**Task statement:**
Copy all the entries word for word, but omit the pictures.

**Data shown:**
● ● ● ● ● ● ●

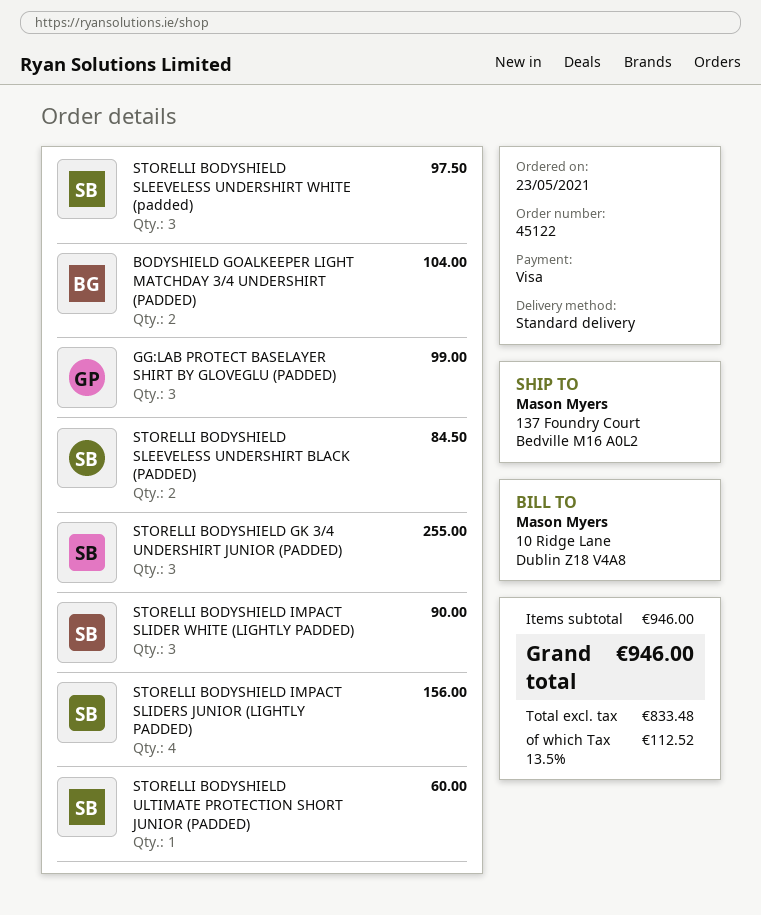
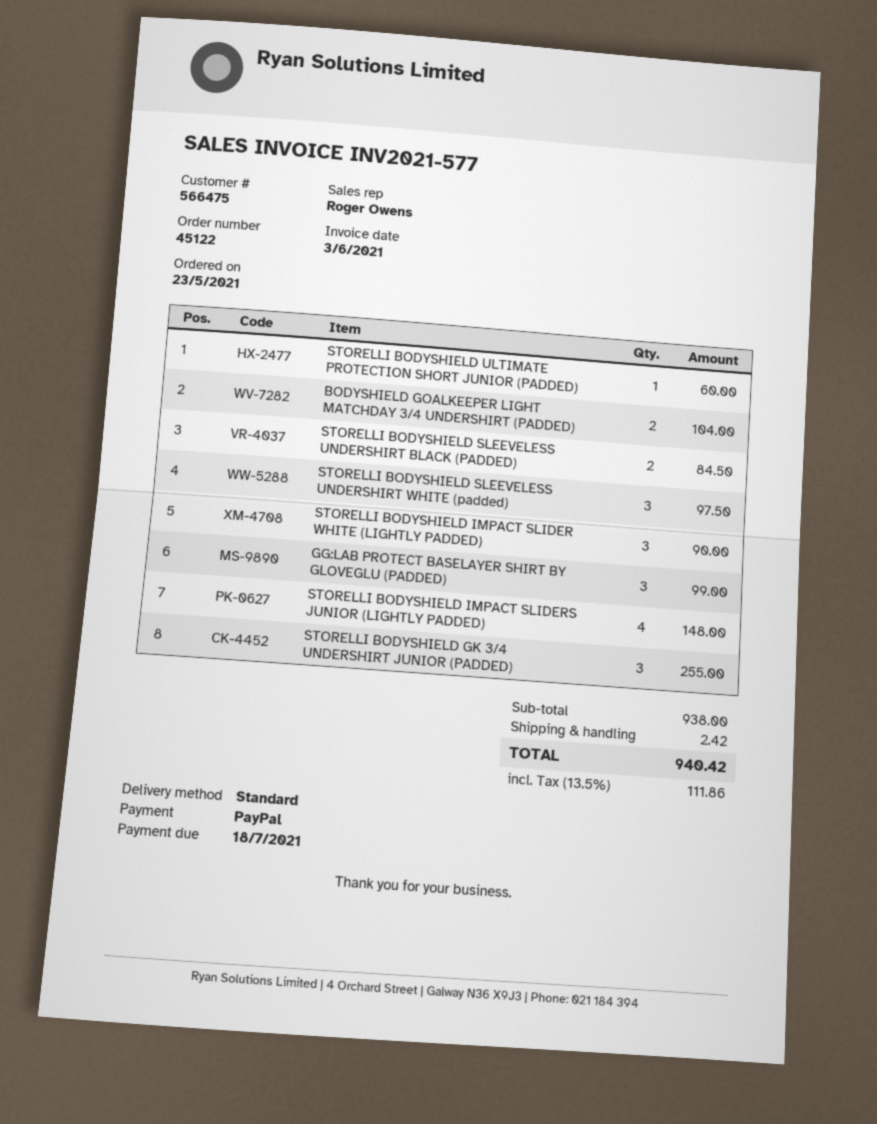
payment method: Visa -> PayPal
STORELLI BODYSHIELD IMPACT SLIDERS JUNIOR (LIGHTLY PADDED): 4 for 156.00 -> 4 for 148.00
subtotal: 946.00 -> 938.00
shipping: none -> 2.42
tax: 13.5% = 112.52 -> 13.5% = 111.86
total: 946.00 -> 940.42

● ● ● ● ● ● ●

**Solution for this task:**
payment method: Visa -> PayPal
STORELLI BODYSHIELD IMPACT SLIDERS JUNIOR (LIGHTLY PADDED): 4 for 156.00 -> 4 for 148.00
subtotal: 946.00 -> 938.00
shipping: none -> 2.42
tax: 13.5% = 112.52 -> 13.5% = 111.86
total: 946.00 -> 940.42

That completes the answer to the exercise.